| DATA |

=== Begin Enclosure ===

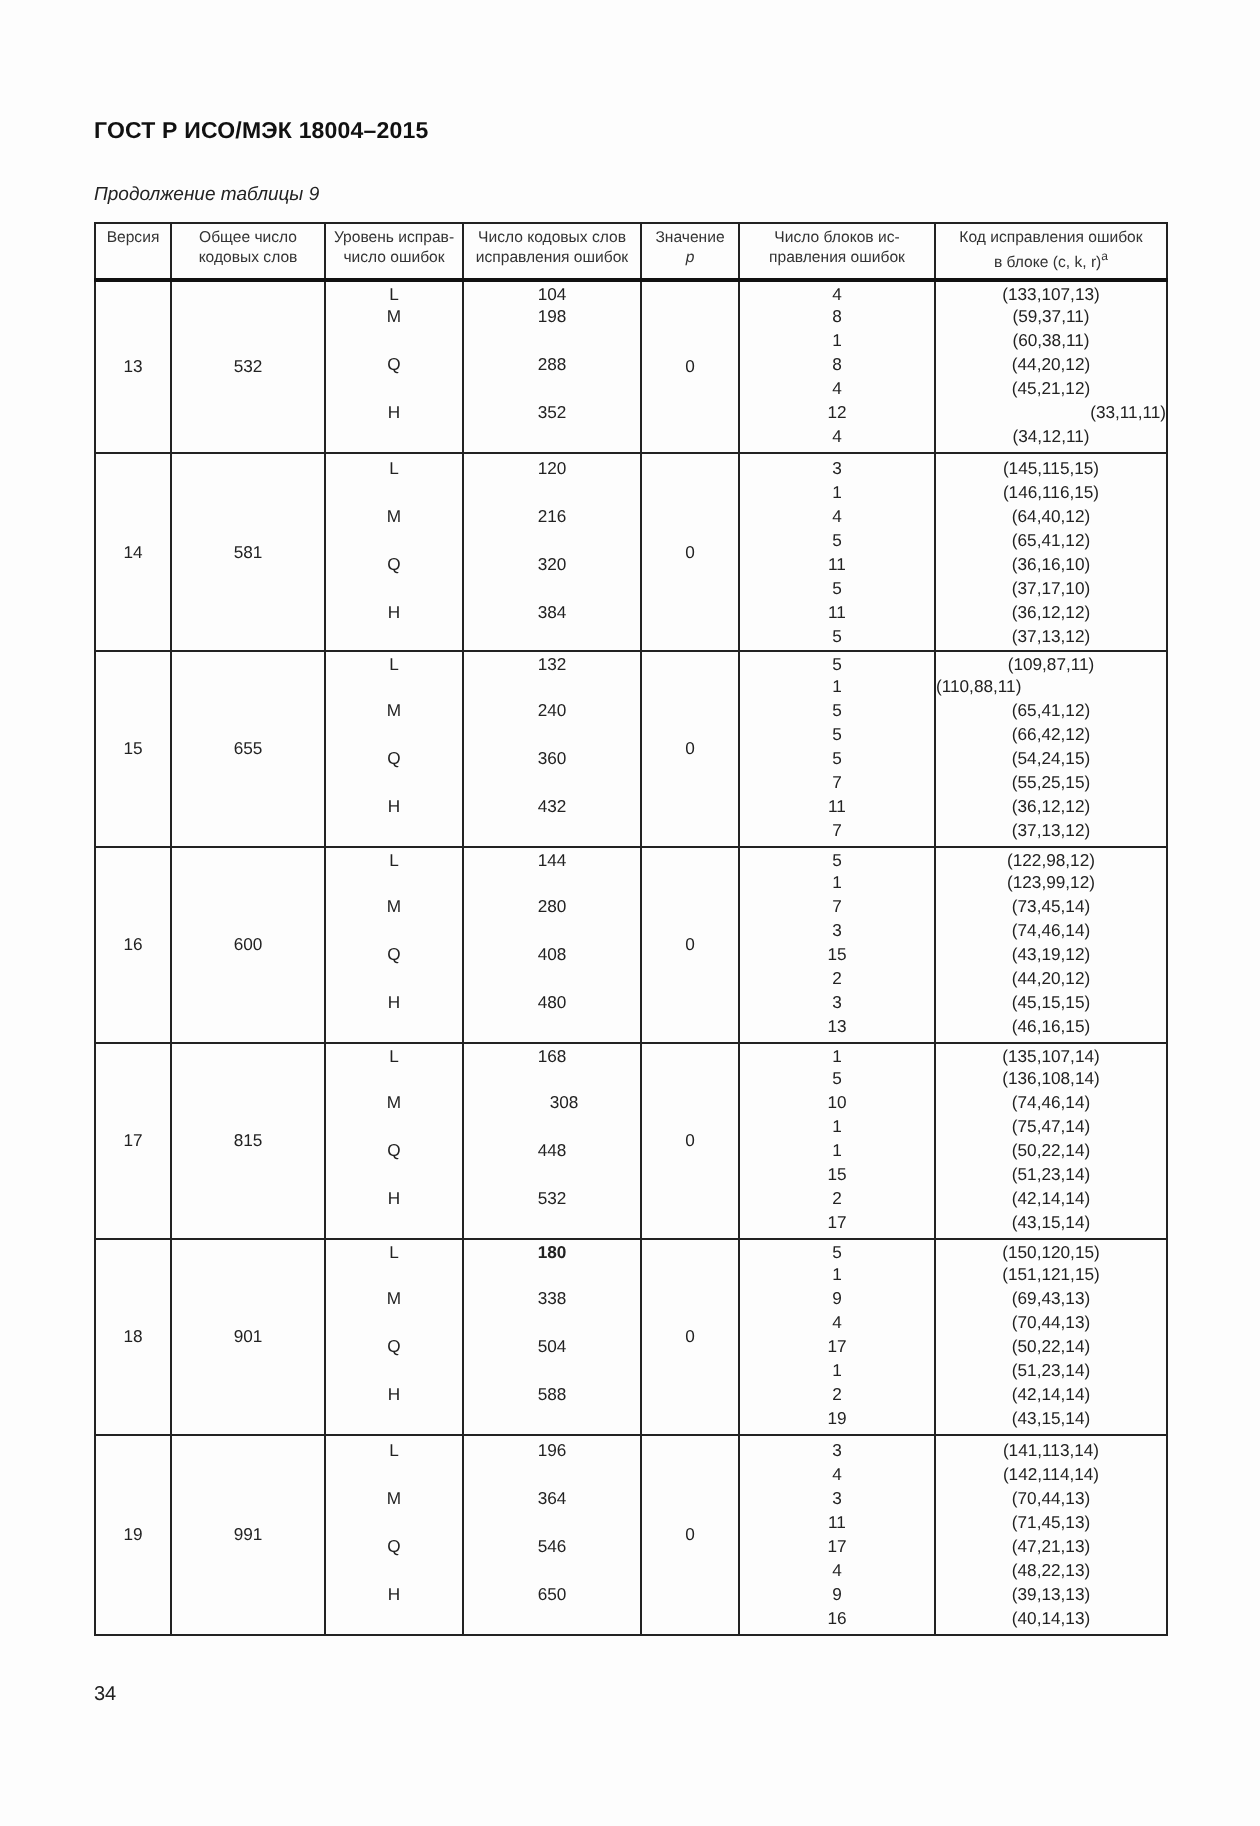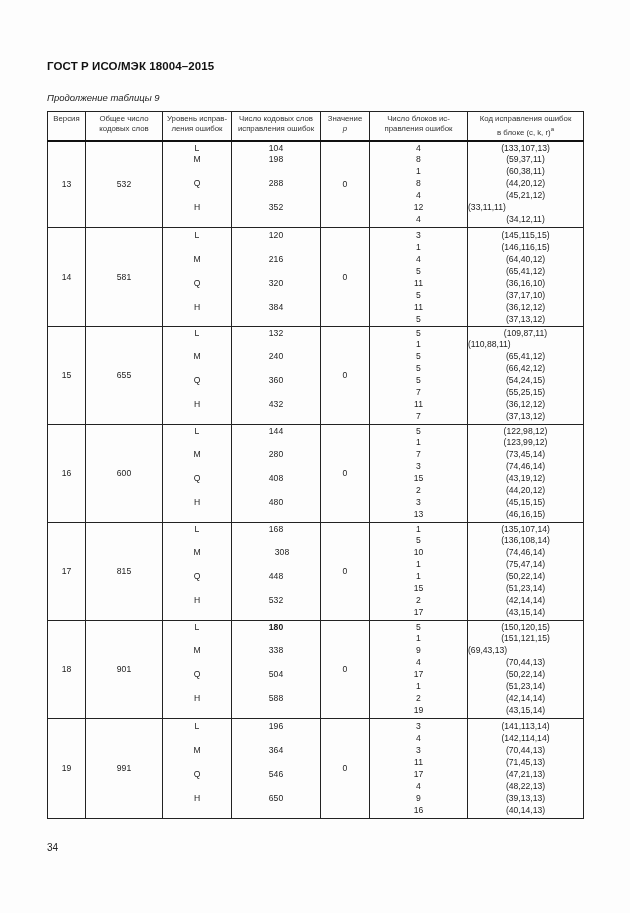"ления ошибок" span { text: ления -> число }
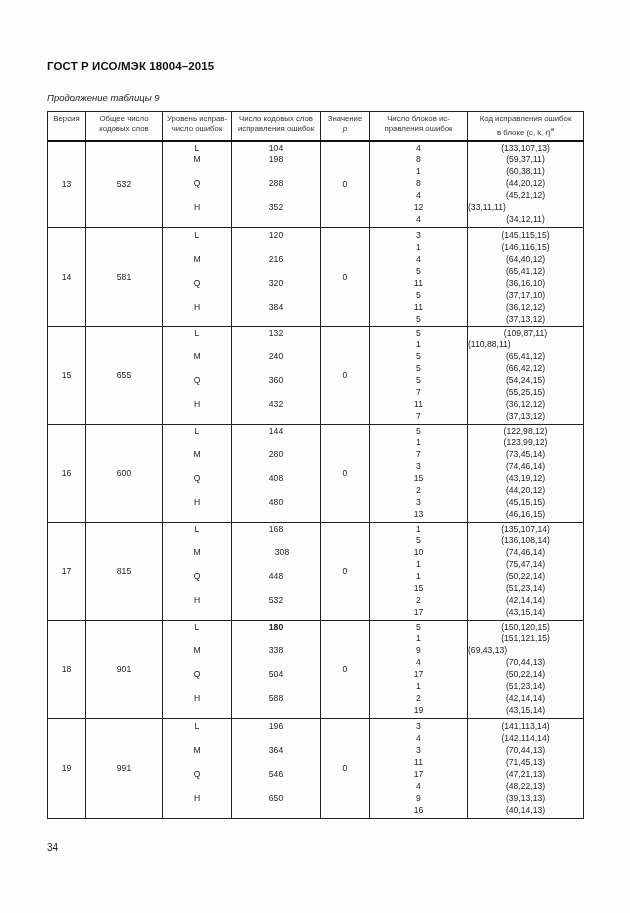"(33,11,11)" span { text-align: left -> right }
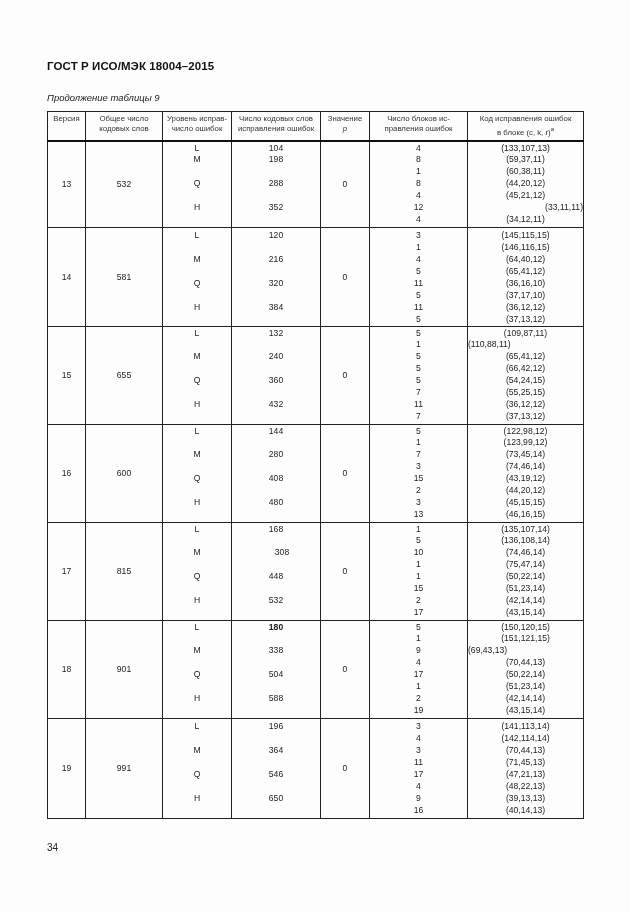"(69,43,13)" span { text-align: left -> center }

=== End Enclosure ===
=== Begin Enclosure ===

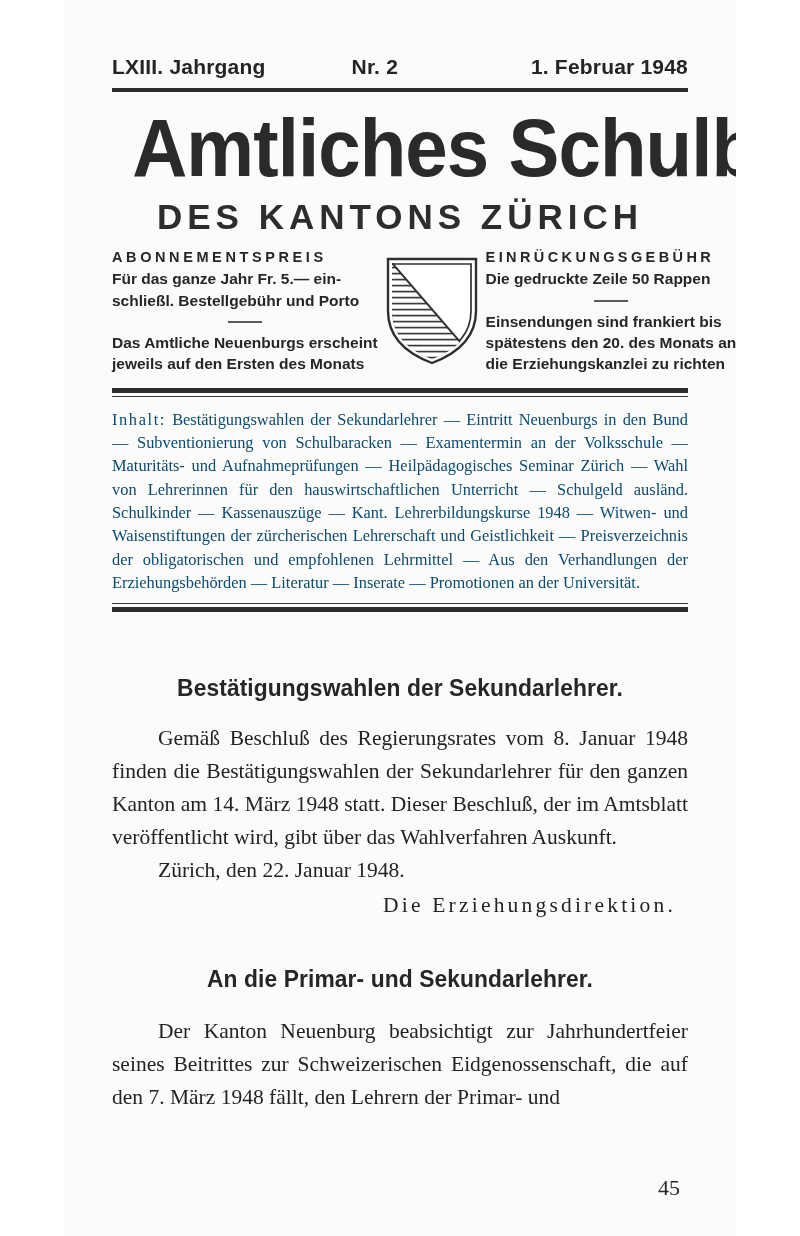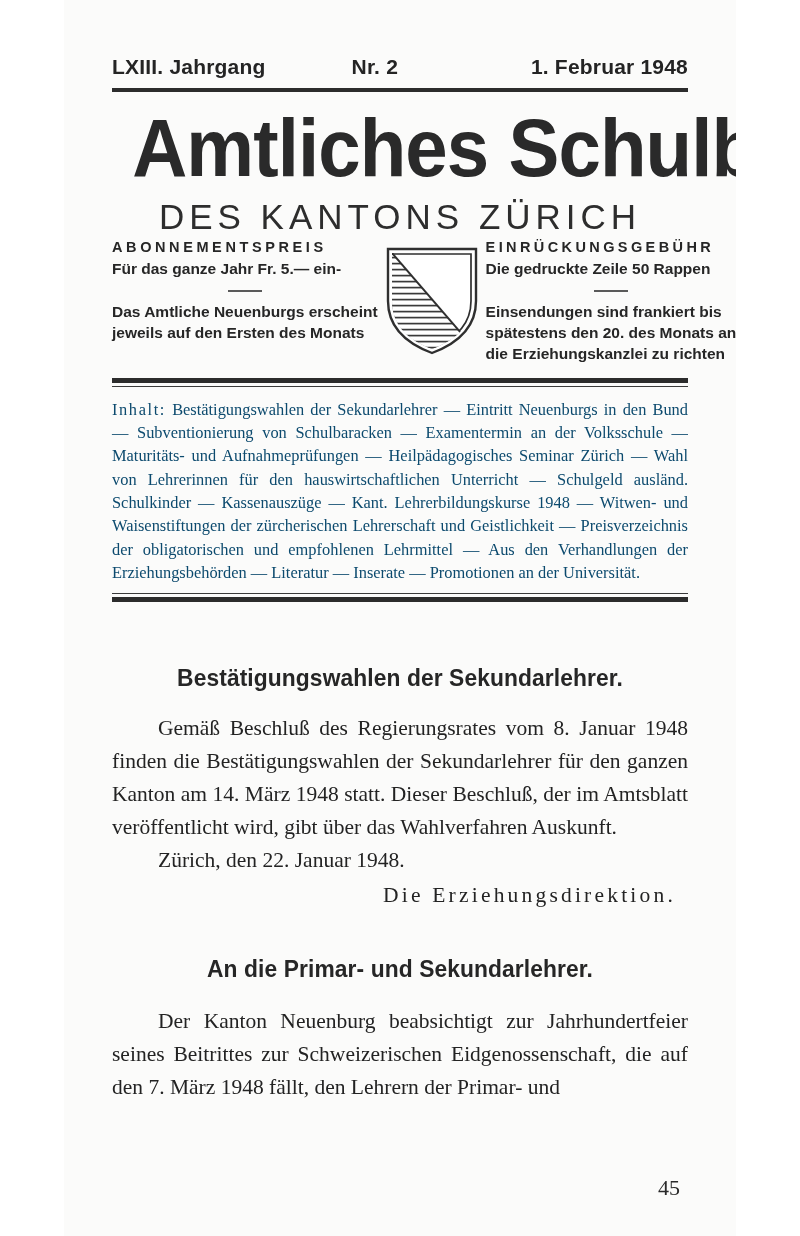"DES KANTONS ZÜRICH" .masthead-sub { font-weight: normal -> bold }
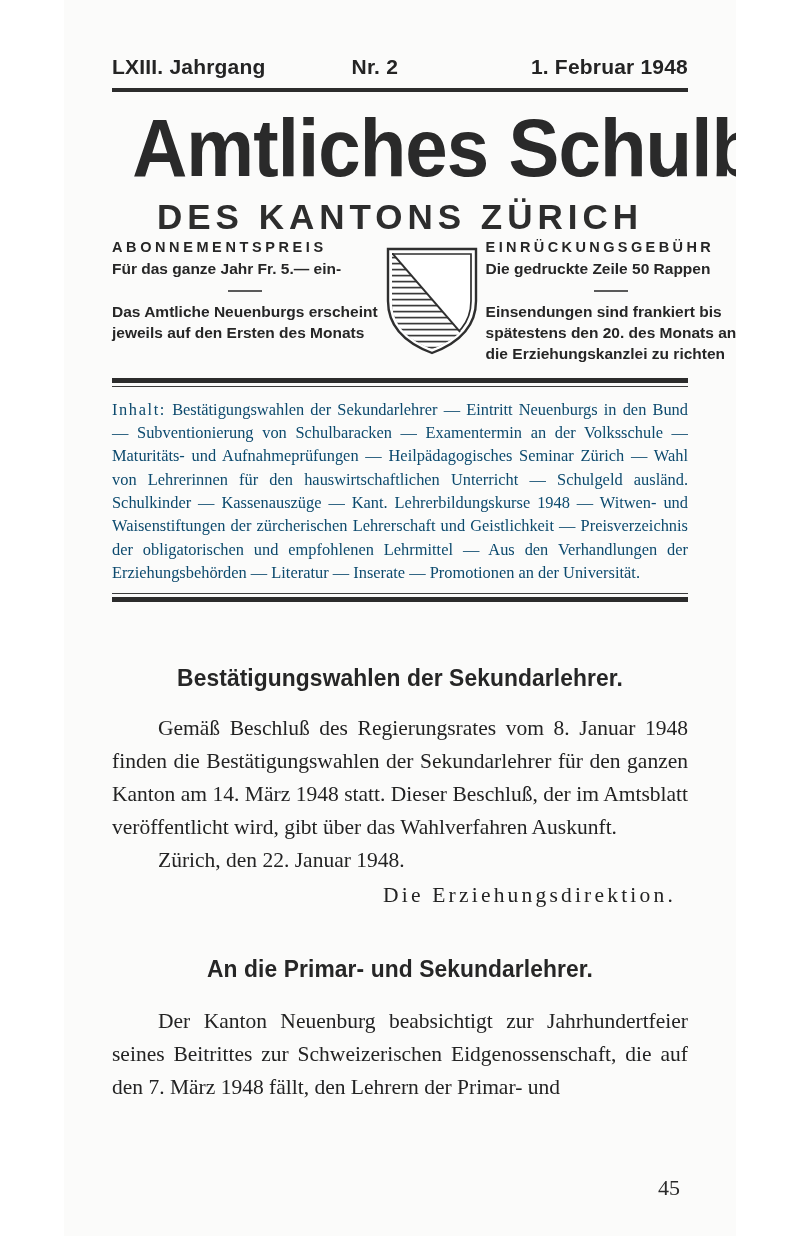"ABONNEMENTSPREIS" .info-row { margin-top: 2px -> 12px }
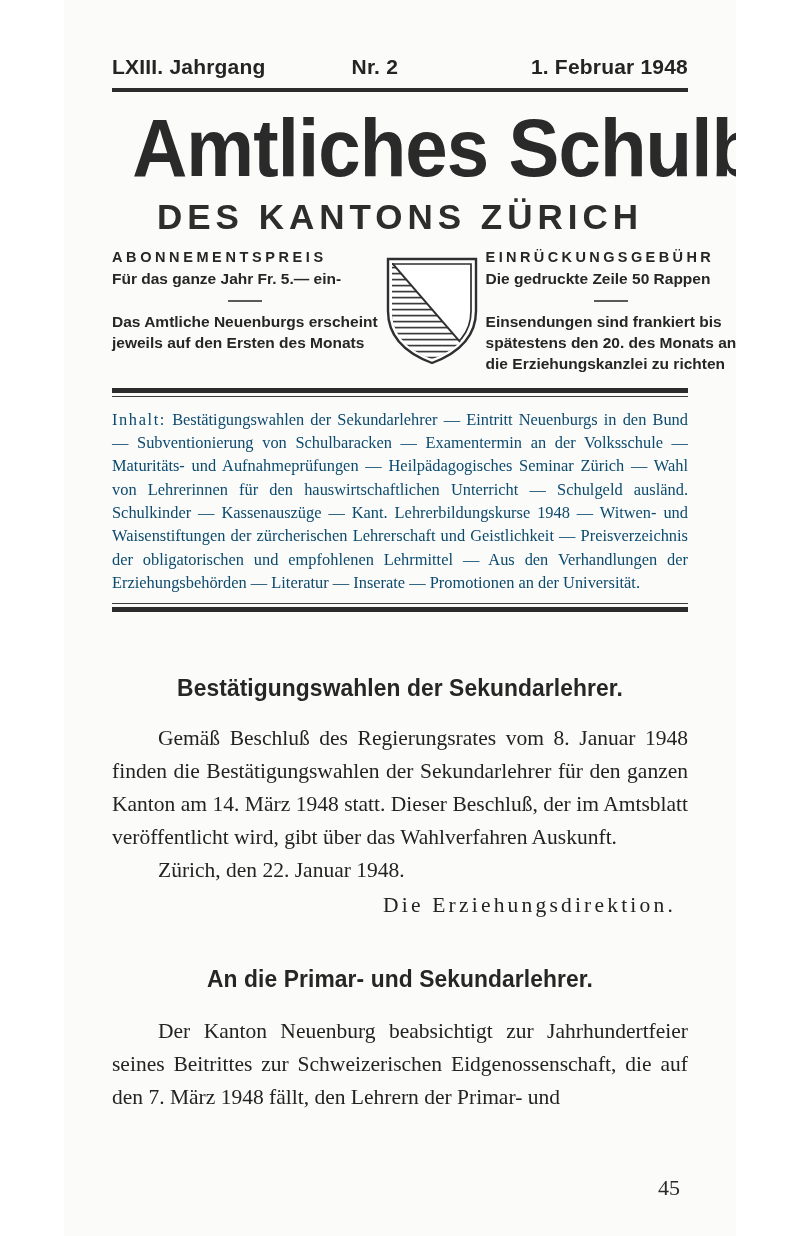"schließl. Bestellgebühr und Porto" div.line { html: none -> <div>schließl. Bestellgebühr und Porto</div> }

=== End Enclosure ===

| EXERCISE DETAILS |
Find the line with "text: ления ->" in the data above, and from there retype each line exactly through the line with "left -> center", skipping the pictures along the way.

| EXERCISE ANSWER |
"ления ошибок" span { text: ления -> число }
"(33,11,11)" span { text-align: left -> right }
"(69,43,13)" span { text-align: left -> center }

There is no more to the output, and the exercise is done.